Um dia de Verão
João Sevilhano
Apeteceu-me (re)publicar este texto que escrevi há 2 anos…
Num dos raros dias que funcionou, o despertador rouba-me mais um sonho. Tarefa a que está acostumado grande parte do ano mas não agora, não durante esta altura. Levanto-me, já sem me lembrar o que o toque tranquilo mas persistente me levou. Apresso-me para um mergulho pois dessa forma sei que o sono me vai deixar em paz. Pelo menos durante umas horas!
É hora de almoço e tenho a felicidade de me deleitar com o meu prato preferido. Os pequenos peixes estiveram na grelha o tempo que precisavam de estar. Lá colocados por alguém que, sem nunca ter sido ensinado, sabe qual o tempo que eles precisam.
Comigo estão algumas das pessoas que melhor me conhecem. Das pessoas com quem mais aprendo sem me quererem ensinar. Tudo é familiar. As pessoas, o espaço, o cheiro, o som… Ao contrário do sonho da manhã, aqui lembro-me de tudo. Desde recordações longínquas, memórias recentes, emoções de ternura e também de saudade, mas sobretudo de felicidade.
Parto para a praia, os professores da manhã já não estão comigo, mas não estou sozinho. Continua ao meu lado quem mais me conhece e quem ainda está por conhecer, por descobrir. Mais tarde, quando o sono interrompe a sua sesta, chega a pessoa que com toda a sua diferença é a que comigo mais parecida é. Falamos, rimos e mergulhamos até que o sono acorda de vez e nos obriga a calar.

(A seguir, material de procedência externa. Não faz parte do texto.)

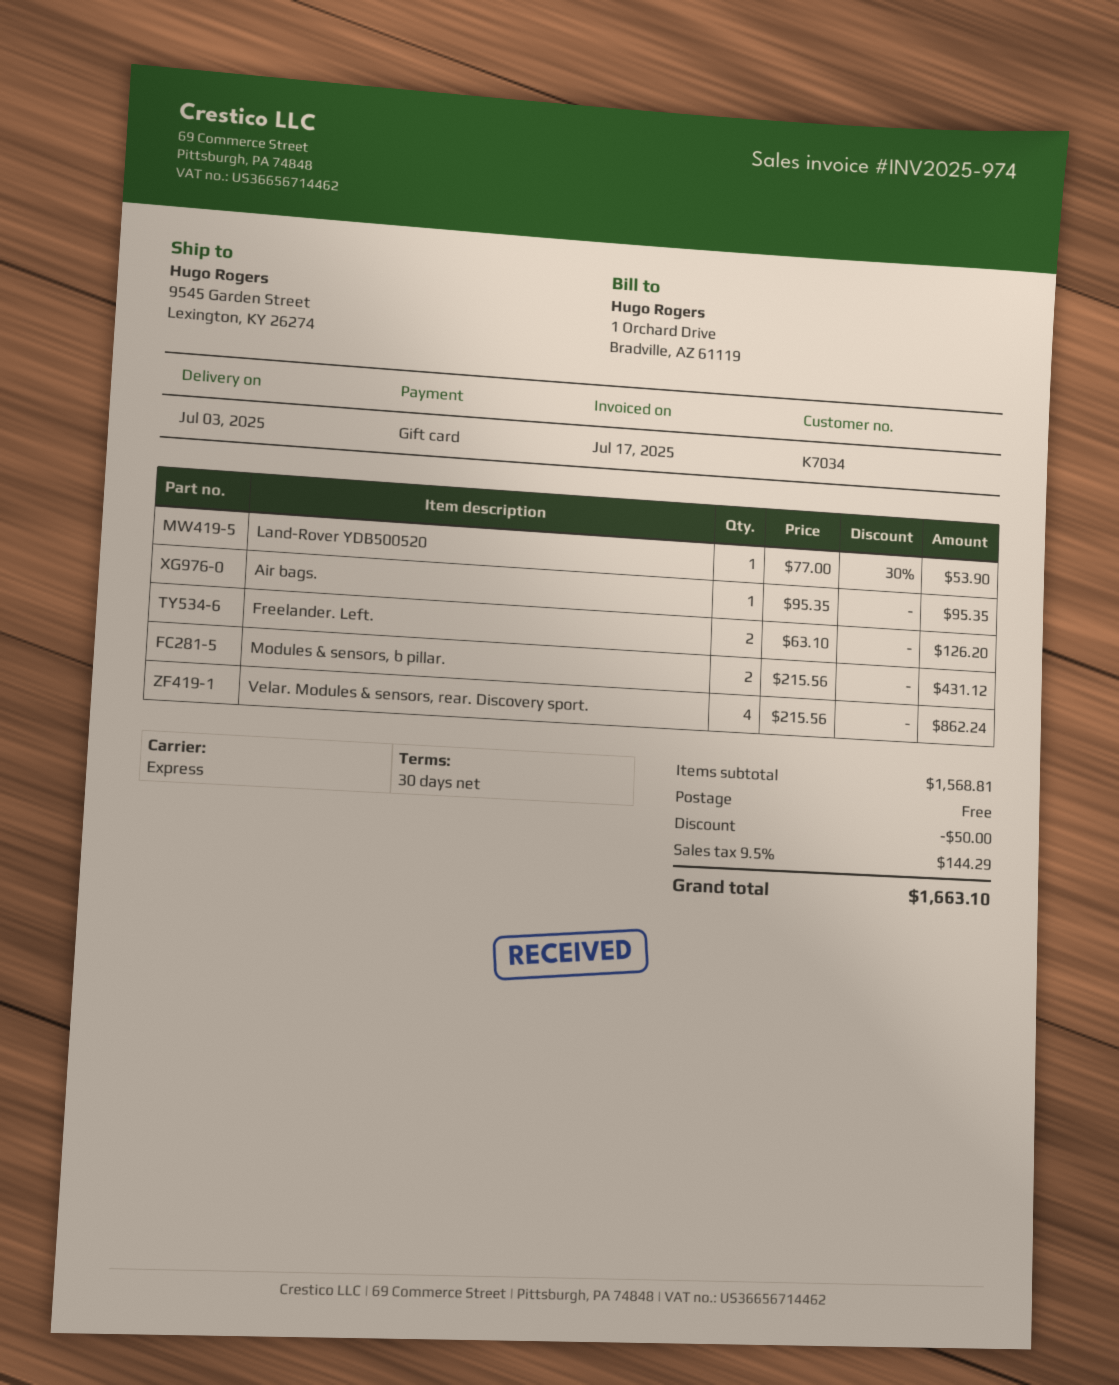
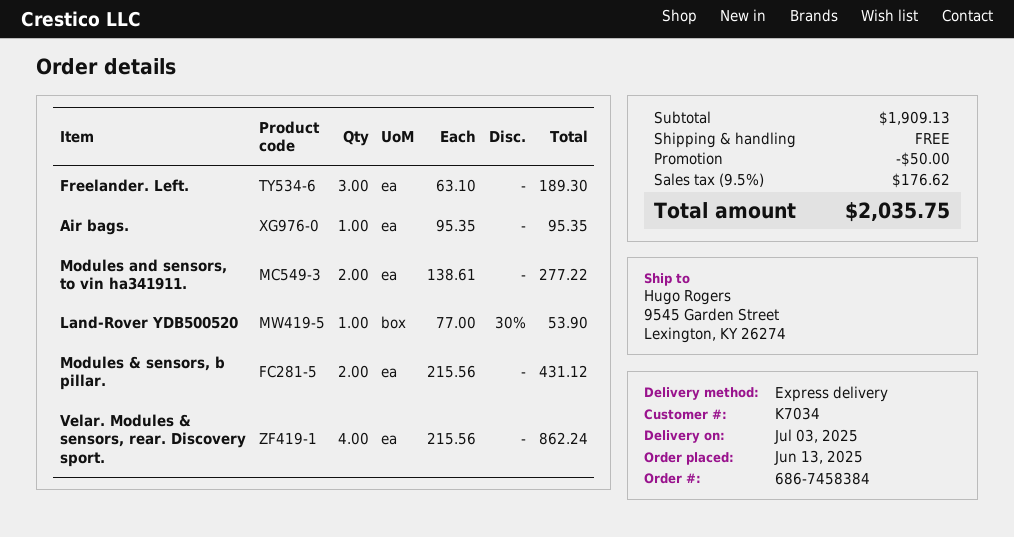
Freelander. Left.: 2 x 63.10 = 126.20 -> 3 x 63.10 = 189.30
Modules and sensors, to vin ha341911.: none -> 2 x 138.61 = 277.22
subtotal: 1568.81 -> 1909.13
tax: 9.5% = 144.29 -> 9.5% = 176.62
total: 1663.10 -> 2035.75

Não estou sozinho, mas de vez em quando faço por me perder ficando apenas acompanhado pelo mar. Que bela companhia que és! E hoje trouxeste-me um grupo de golfinhos que presenteou todos os que naquela praia passavam um dos melhores dias deste Verão. É, para mim, inexplicável e espantosa a atracção que estes animais provocam. Verdade é que miúdos, graúdos, portugueses e estrangeiros todos pararam durante um par de horas a olhar para os incontáveis repuxos, saltos e piruetas. Que divertida maneira de caçar e comer!
Mas nem todos estavam contentes com o festim. Os homens da “Arte” queixam-se que os golfinhos lhes roubam aquilo que com tanto esforço procuram.
Mais tarde, um outro acompanhante decide sair. Como, sem falhar, todos os dias o faz. Não tem grande atenção à pontualidade nem se preocupa com os demais mas podemos contar sempre com ele. É previsível mas de uma boa maneira. Mesmo quando não o vemos ou sentimos, sabemos que lá está.
E quando ele sai, acaba também um dia de Verão…
…apenas para começar uma das muitas noites!